# DIRECTIONS FOR THIS TASK
Retype the listing exactly; omit pictures.

# INPUT FOR THIS TASK

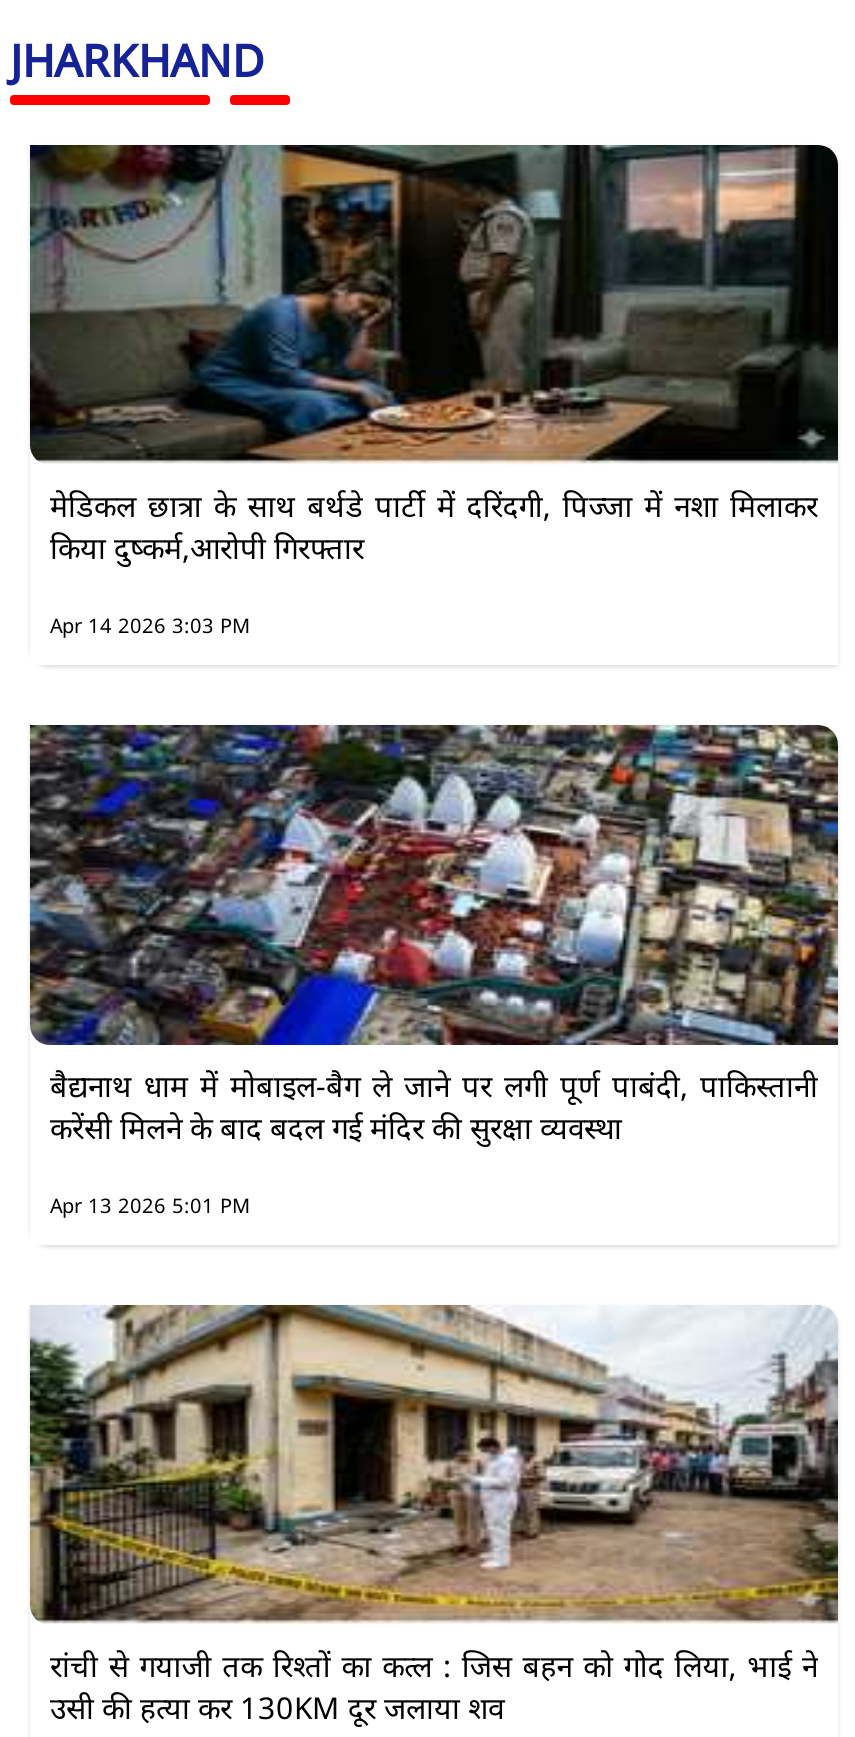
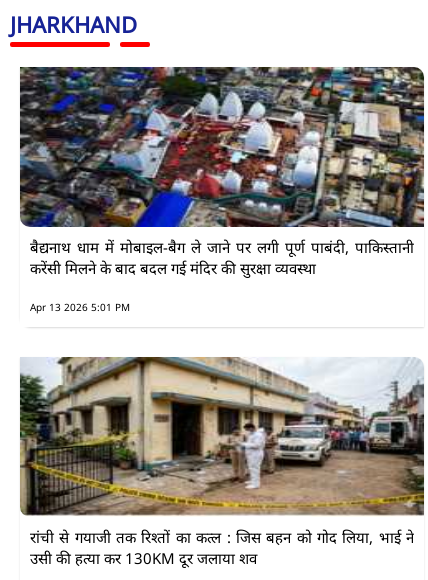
[28,143,840,639] [image] | मेडिकल छात्रा के साथ बर्थडे पार्टी में दरिंदगी, पिज्जा में नशा मिलाकर | किया दुष्कर्म,आरोपी गिरफ्तार | Apr 14 2026 3:03 PM -> none

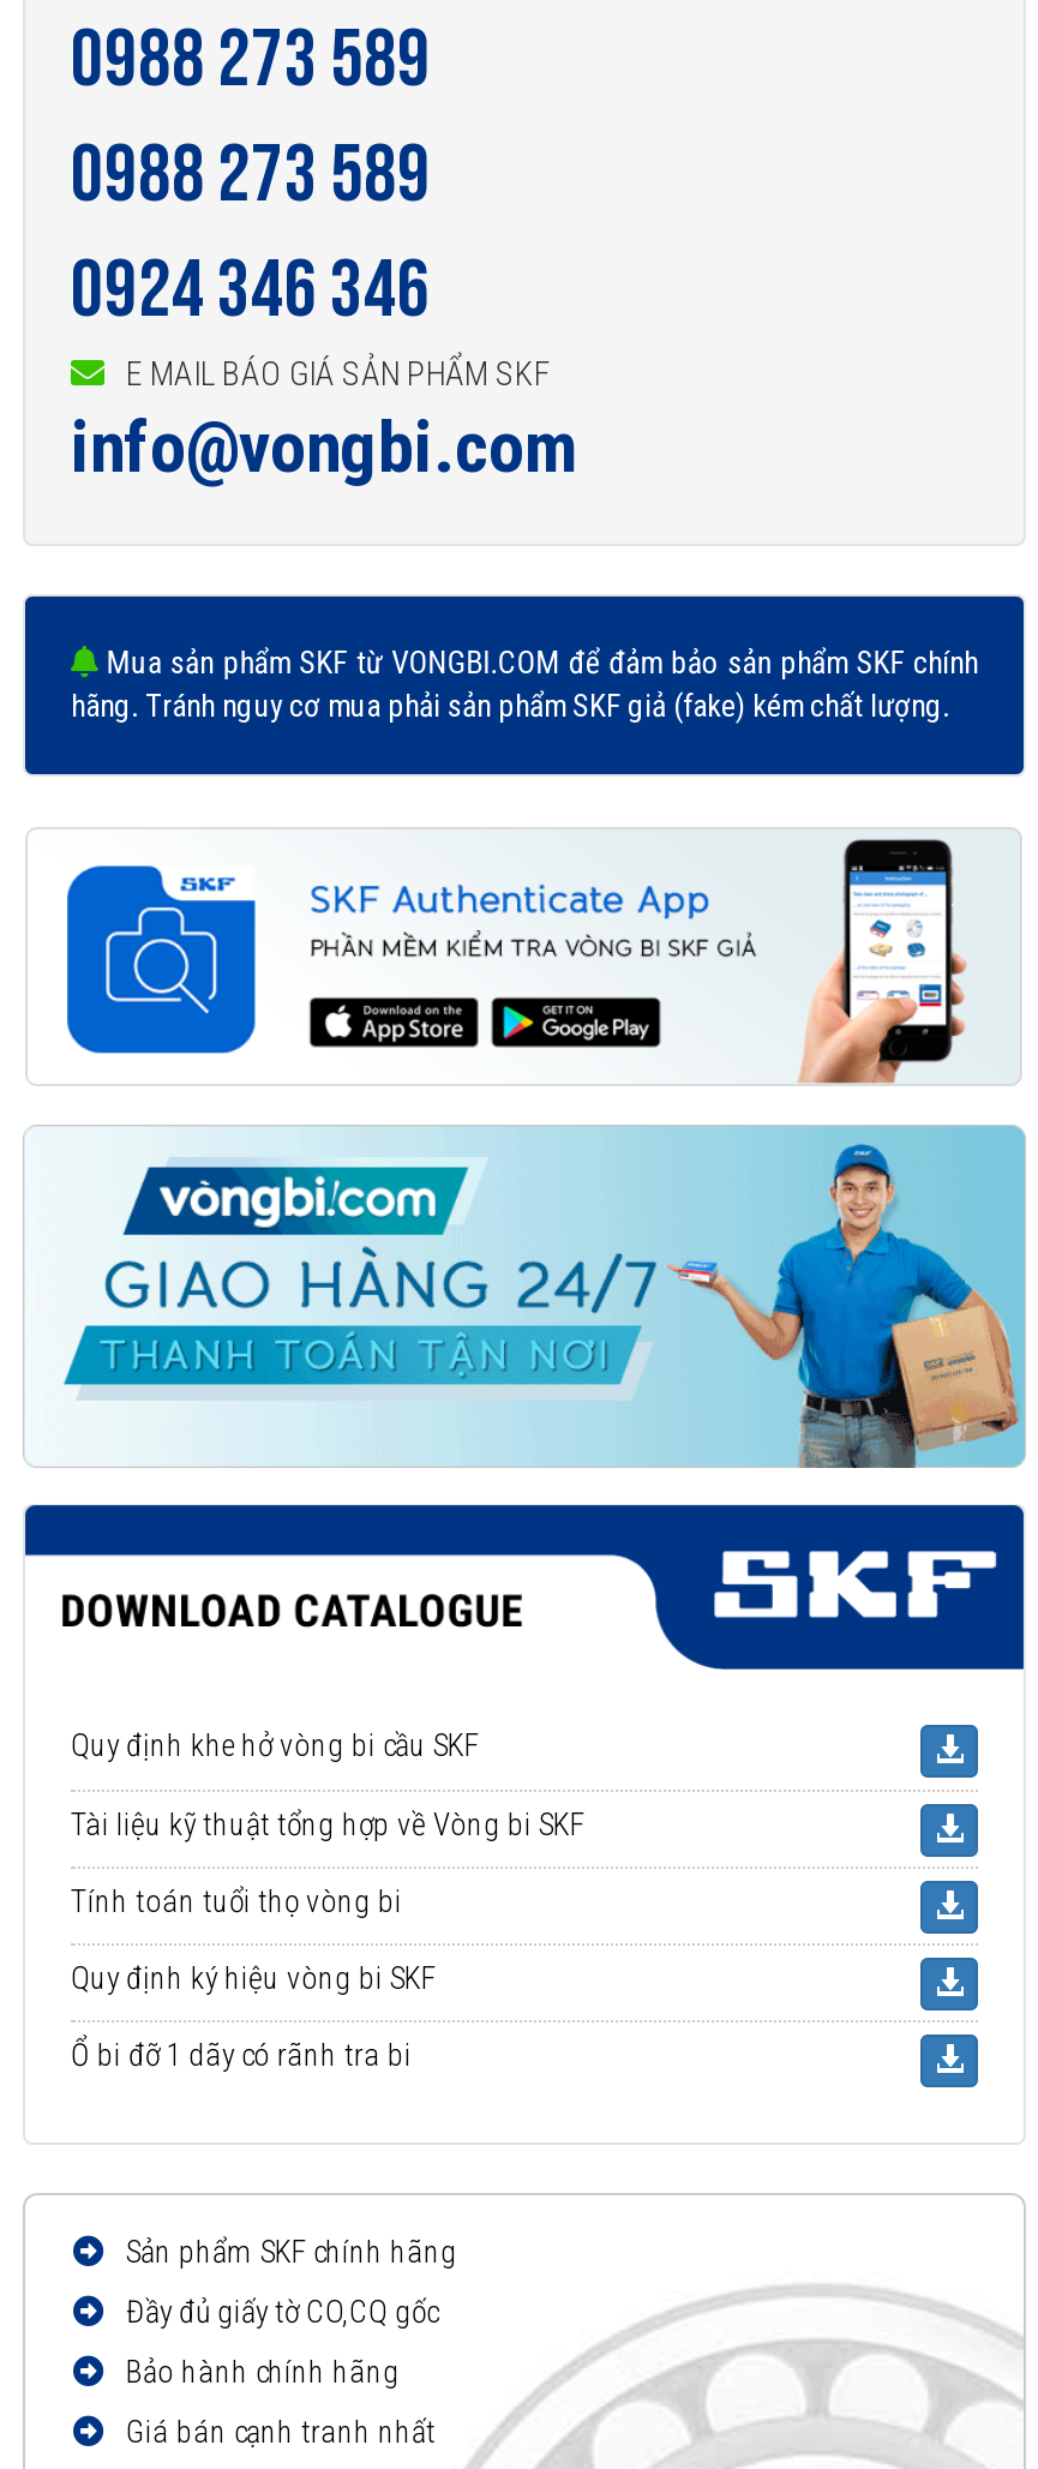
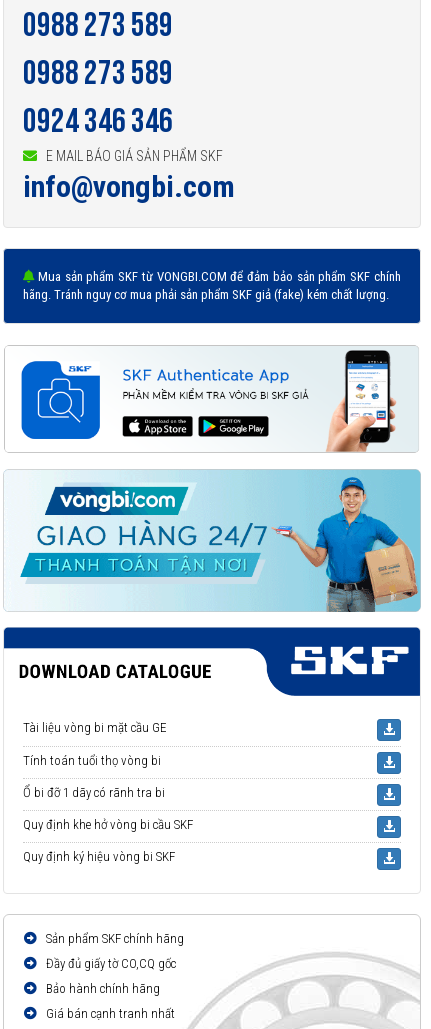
moved [71,1728,479,1764] -> [23,817,193,832]: Quy định khe hở vòng bi cầu SKF
[71,1807,584,1843] Tài liệu kỹ thuật tổng hợp về Vòng bi SKF -> [23,720,167,735] Tài liệu vòng bi mặt cầu GE
moved [71,1884,402,1920] -> [23,753,161,768]: Tính toán tuổi thọ vòng bi
moved [71,1961,436,1997] -> [23,849,175,864]: Quy định ký hiệu vòng bi SKF
moved [71,2038,412,2074] -> [23,785,165,800]: Ổ bi đỡ 1 dãy có rãnh tra bi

# PROBLEM SOLUTION
[28,143,840,639] [image] | मेडिकल छात्रा के साथ बर्थडे पार्टी में दरिंदगी, पिज्जा में नशा मिलाकर | किया दुष्कर्म,आरोपी गिरफ्तार | Apr 14 2026 3:03 PM -> none

moved [71,1728,479,1764] -> [23,817,193,832]: Quy định khe hở vòng bi cầu SKF
[71,1807,584,1843] Tài liệu kỹ thuật tổng hợp về Vòng bi SKF -> [23,720,167,735] Tài liệu vòng bi mặt cầu GE
moved [71,1884,402,1920] -> [23,753,161,768]: Tính toán tuổi thọ vòng bi
moved [71,1961,436,1997] -> [23,849,175,864]: Quy định ký hiệu vòng bi SKF
moved [71,2038,412,2074] -> [23,785,165,800]: Ổ bi đỡ 1 dãy có rãnh tra bi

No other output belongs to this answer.